(Structured diff data)
-.-.-
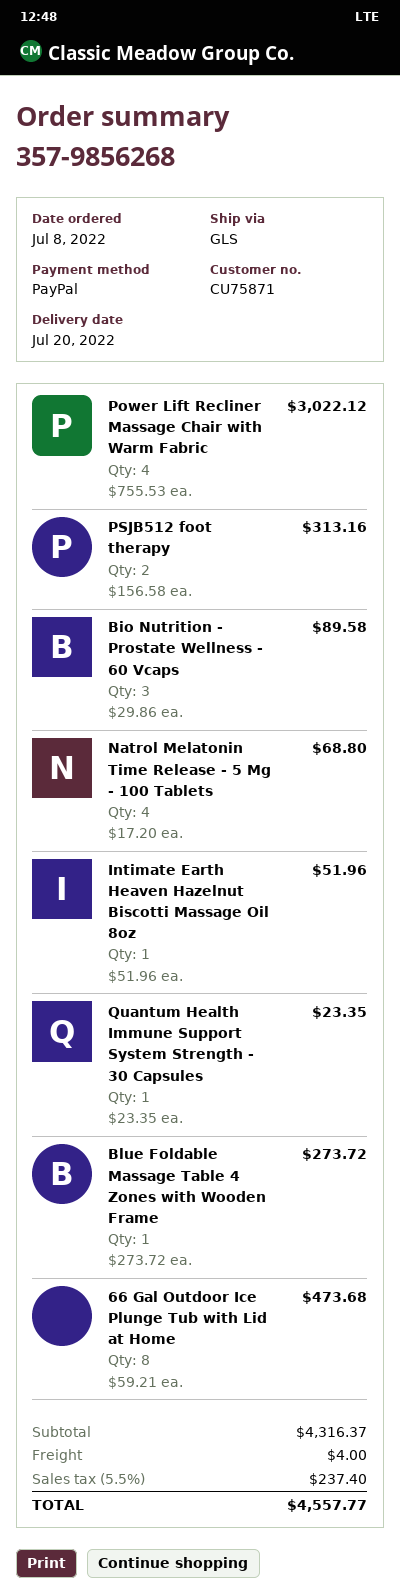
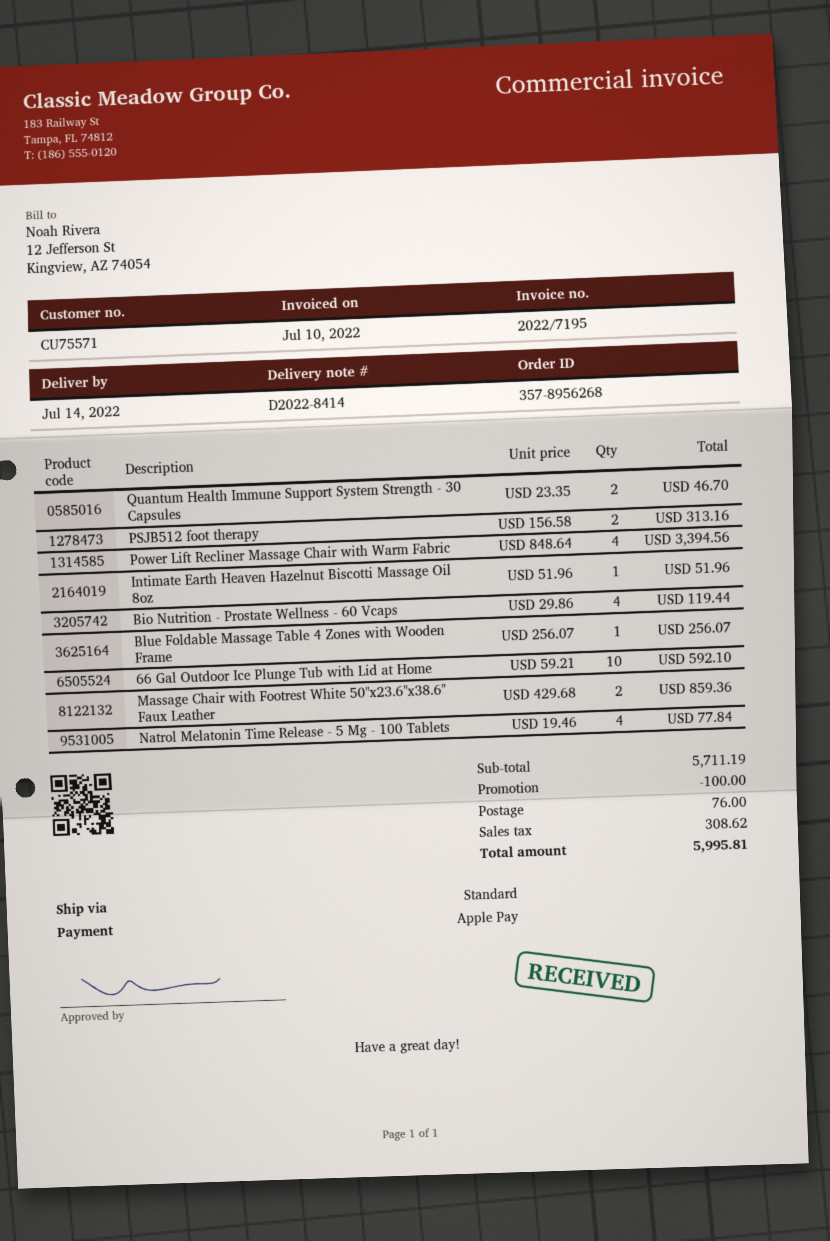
order number: 357-9856268 -> 357-8956268
delivery date: 2022-07-20 -> 2022-07-14
customer number: CU75871 -> CU75571
payment method: PayPal -> Apple Pay
shipping method: GLS -> standard
Power Lift Recliner Massage Chair with Warm Fabric: 4 x 755.53 = 3022.12 -> 4 x 848.64 = 3394.56
Bio Nutrition - Prostate Wellness - 60 Vcaps: 3 x 29.86 = 89.58 -> 4 x 29.86 = 119.44
Natrol Melatonin Time Release - 5 Mg - 100 Tablets: 4 x 17.20 = 68.80 -> 4 x 19.46 = 77.84
Quantum Health Immune Support System Strength - 30 Capsules: 1 x 23.35 = 23.35 -> 2 x 23.35 = 46.70
Blue Foldable Massage Table 4 Zones with Wooden Frame: 1 x 273.72 = 273.72 -> 1 x 256.07 = 256.07
66 Gal Outdoor Ice Plunge Tub with Lid at Home: 8 x 59.21 = 473.68 -> 10 x 59.21 = 592.10
Massage Chair with Footrest White 50"x23.6"x38.6" Faux Leather: none -> 2 x 429.68 = 859.36
subtotal: 4316.37 -> 5711.19
discount: none -> 100.00
shipping: 4.00 -> 76.00
tax: 237.40 -> 308.62
total: 4557.77 -> 5995.81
-.-.-
Task statement: Using the records above, copy exactly the lines from the one containing "discount: none -> 100.00" through the last, inclusive, and nothing else.

Answer to this problem:
discount: none -> 100.00
shipping: 4.00 -> 76.00
tax: 237.40 -> 308.62
total: 4557.77 -> 5995.81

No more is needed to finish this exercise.